> _Problem details_: Those lines of the data that hold the word "まで角度調整可能です" are to be copied out.

[Available data — start]

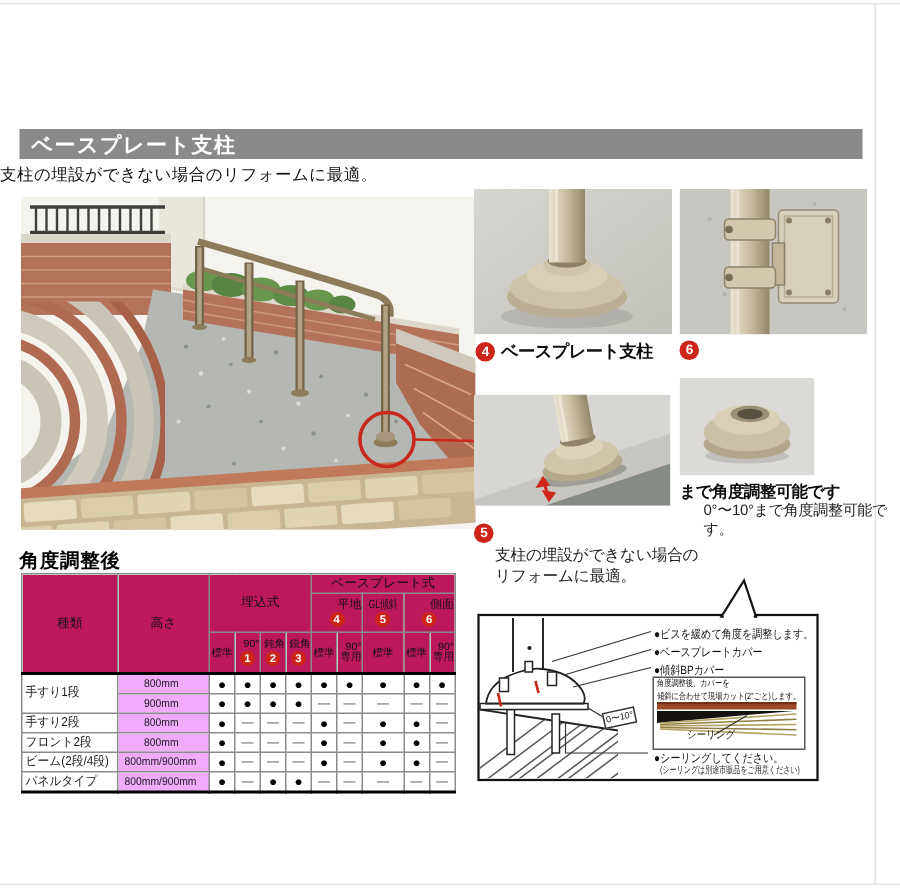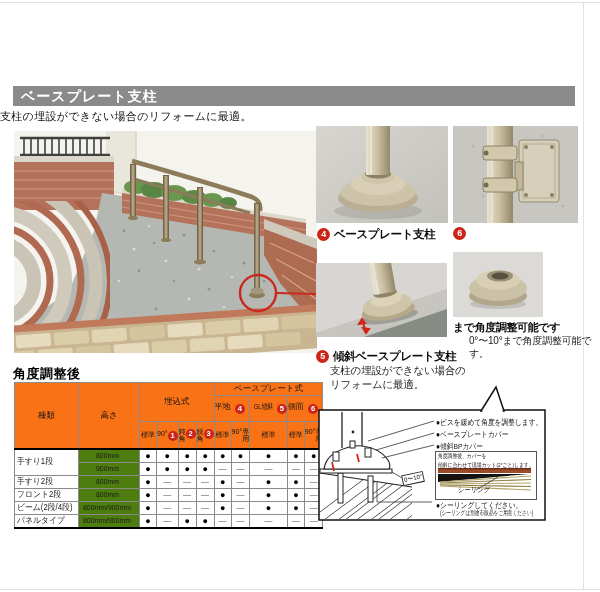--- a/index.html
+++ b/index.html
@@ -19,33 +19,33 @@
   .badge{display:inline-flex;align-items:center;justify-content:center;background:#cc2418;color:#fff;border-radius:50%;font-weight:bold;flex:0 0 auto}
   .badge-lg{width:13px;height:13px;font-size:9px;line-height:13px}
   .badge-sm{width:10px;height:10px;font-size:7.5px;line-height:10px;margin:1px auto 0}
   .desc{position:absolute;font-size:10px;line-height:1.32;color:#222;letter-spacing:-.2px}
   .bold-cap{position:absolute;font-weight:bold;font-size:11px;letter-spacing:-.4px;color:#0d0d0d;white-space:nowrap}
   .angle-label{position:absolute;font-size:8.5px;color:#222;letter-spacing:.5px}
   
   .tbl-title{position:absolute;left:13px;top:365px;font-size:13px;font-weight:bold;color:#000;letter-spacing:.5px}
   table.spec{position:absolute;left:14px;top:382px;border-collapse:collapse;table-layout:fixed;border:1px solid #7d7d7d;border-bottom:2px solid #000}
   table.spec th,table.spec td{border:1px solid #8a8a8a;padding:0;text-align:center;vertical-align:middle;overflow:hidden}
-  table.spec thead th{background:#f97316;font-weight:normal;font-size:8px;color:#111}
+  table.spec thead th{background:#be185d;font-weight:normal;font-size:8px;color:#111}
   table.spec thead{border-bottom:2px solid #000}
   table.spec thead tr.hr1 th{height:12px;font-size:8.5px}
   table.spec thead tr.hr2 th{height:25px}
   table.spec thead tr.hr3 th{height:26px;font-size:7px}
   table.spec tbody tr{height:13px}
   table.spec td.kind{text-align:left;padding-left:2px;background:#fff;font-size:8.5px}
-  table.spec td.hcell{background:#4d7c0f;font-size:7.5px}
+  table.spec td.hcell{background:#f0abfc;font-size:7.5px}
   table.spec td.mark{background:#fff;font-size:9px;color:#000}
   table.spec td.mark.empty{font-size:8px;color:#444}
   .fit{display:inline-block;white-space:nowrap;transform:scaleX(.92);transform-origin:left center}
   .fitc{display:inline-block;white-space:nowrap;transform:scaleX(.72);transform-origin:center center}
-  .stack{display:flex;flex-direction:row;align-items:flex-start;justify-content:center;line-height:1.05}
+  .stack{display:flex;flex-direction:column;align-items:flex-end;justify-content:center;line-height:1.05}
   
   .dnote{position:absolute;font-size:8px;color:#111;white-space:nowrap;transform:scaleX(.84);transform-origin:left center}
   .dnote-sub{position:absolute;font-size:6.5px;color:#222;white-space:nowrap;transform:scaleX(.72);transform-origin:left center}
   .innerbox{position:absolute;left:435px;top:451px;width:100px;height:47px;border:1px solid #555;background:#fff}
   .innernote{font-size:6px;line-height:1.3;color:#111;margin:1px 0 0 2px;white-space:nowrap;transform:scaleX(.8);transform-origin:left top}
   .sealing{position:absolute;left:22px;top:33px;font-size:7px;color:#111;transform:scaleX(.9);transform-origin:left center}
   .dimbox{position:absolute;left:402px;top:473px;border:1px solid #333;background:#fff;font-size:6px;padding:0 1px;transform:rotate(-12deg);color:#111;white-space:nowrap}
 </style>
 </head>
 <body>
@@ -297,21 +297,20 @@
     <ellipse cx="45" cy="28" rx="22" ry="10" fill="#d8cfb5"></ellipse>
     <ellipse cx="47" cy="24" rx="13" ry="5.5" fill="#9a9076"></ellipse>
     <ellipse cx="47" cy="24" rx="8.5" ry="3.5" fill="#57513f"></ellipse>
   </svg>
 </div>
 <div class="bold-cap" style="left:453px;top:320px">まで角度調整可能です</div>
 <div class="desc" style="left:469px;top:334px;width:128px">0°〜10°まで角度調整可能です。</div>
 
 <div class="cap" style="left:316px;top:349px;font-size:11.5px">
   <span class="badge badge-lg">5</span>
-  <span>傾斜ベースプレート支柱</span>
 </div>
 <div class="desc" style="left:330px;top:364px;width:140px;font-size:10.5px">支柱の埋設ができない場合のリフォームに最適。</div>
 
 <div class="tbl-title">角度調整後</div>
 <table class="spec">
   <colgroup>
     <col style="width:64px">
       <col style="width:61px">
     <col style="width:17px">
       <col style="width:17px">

[Available data — finish]
[Available data — start]

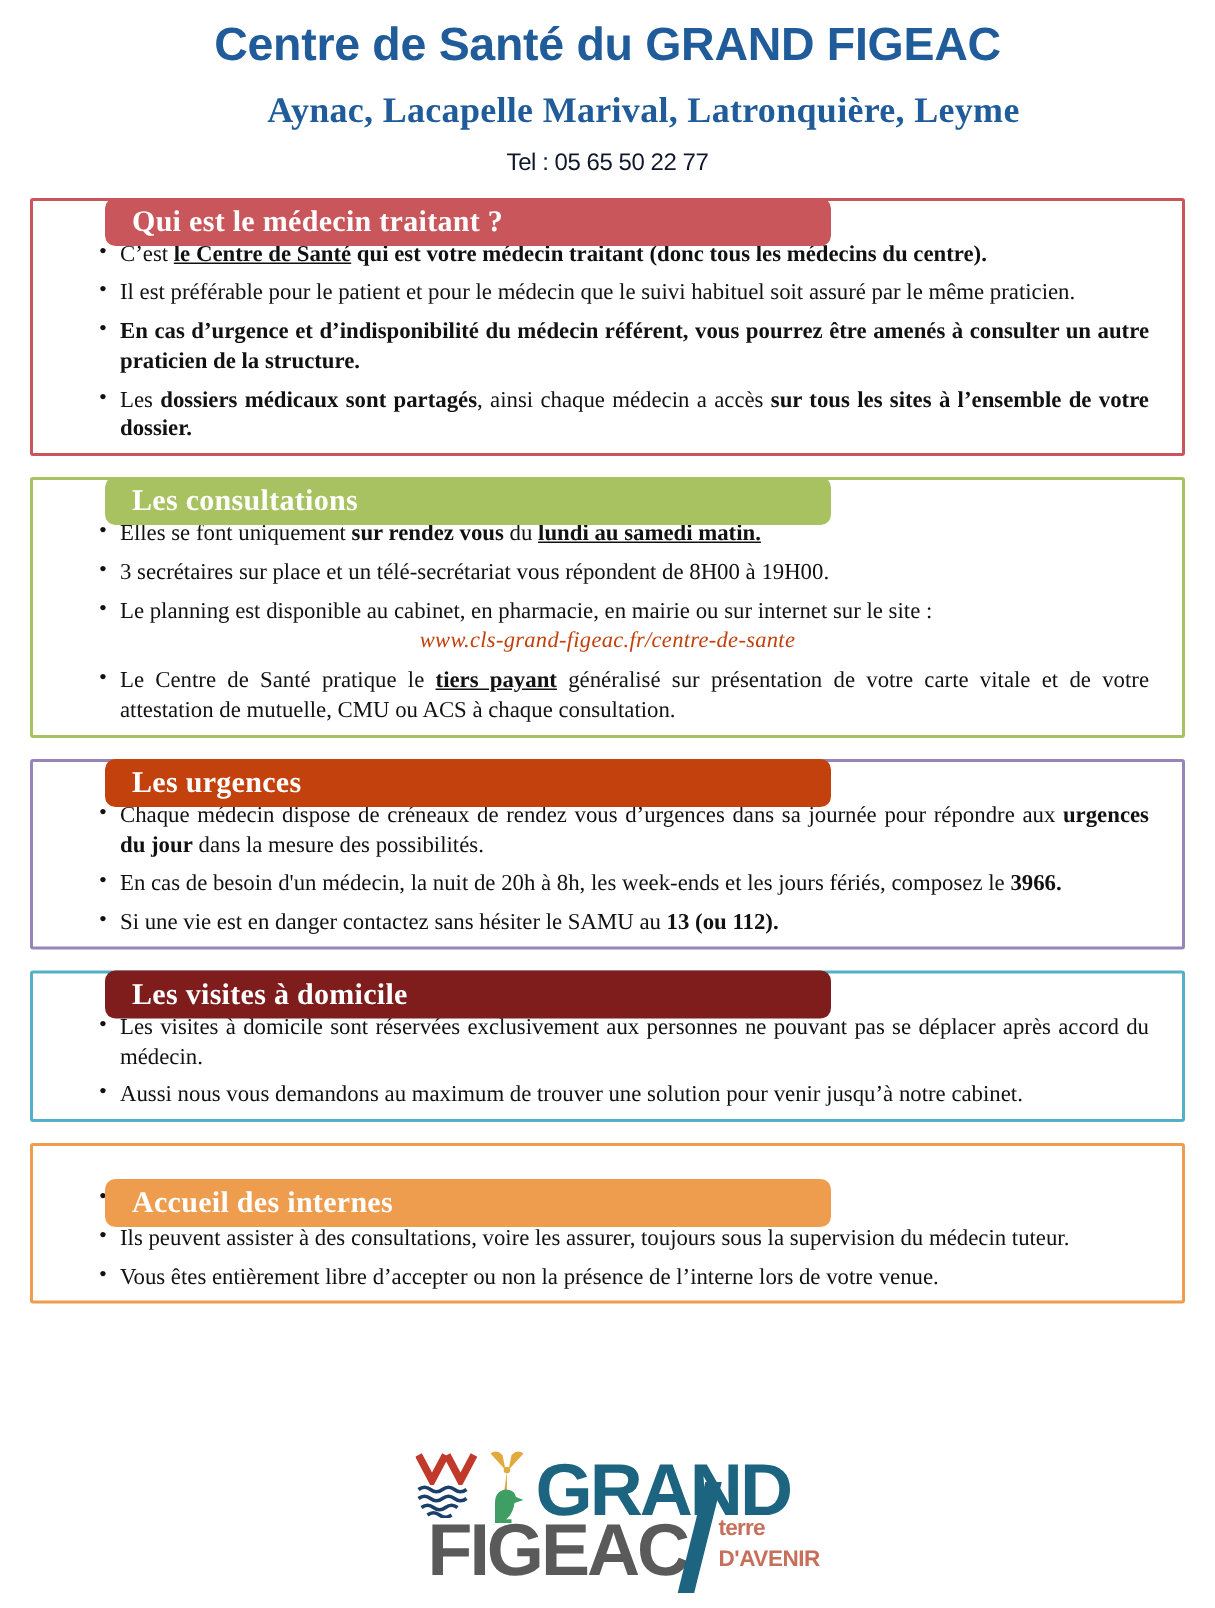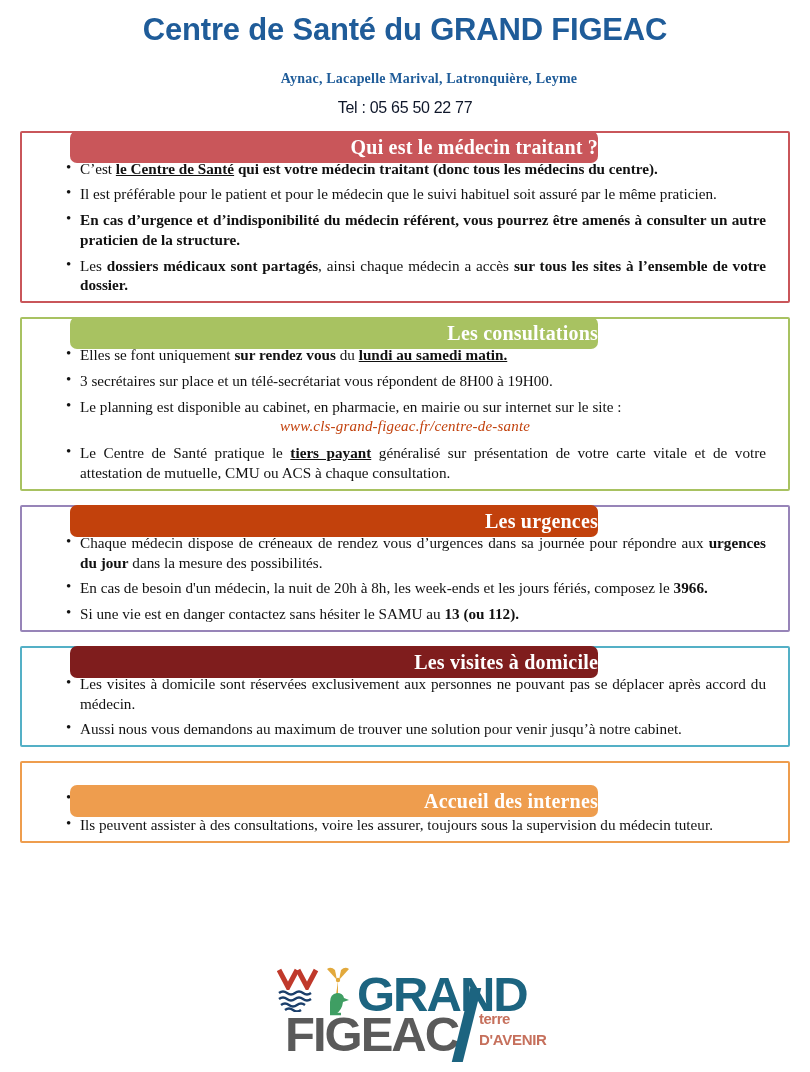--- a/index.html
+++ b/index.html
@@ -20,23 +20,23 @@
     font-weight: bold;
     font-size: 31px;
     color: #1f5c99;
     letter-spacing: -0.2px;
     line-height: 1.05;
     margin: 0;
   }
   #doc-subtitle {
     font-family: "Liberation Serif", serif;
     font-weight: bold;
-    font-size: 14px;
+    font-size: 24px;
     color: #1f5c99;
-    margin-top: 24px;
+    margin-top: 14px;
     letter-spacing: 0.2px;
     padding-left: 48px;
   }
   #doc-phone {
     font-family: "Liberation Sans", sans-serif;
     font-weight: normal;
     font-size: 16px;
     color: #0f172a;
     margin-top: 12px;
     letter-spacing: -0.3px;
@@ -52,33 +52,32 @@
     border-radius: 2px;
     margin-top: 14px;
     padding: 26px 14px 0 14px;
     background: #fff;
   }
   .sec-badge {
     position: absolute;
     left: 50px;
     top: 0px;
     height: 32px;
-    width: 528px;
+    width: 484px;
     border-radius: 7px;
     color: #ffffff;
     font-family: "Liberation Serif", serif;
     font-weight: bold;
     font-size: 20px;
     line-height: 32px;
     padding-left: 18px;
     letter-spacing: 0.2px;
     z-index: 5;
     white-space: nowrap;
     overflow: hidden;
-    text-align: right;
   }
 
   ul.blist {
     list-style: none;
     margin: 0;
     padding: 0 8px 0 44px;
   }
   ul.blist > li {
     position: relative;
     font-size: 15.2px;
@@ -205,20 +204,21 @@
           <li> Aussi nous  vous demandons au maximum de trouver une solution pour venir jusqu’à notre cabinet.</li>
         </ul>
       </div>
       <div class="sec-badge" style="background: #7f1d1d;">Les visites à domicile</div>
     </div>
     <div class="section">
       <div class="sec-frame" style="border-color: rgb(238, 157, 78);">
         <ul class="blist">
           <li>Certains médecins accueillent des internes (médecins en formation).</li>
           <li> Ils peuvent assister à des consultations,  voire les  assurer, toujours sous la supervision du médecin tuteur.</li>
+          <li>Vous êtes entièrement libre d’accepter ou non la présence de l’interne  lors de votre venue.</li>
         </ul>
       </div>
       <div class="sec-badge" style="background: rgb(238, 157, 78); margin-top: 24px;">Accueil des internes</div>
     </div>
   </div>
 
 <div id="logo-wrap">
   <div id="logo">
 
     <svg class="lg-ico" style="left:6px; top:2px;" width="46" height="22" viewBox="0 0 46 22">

[Available data — finish]

> _Exercise response_:
 <div class="bold-cap" style="left:453px;top:320px">まで角度調整可能です</div>
 <div class="desc" style="left:469px;top:334px;width:128px">0°〜10°まで角度調整可能です。</div>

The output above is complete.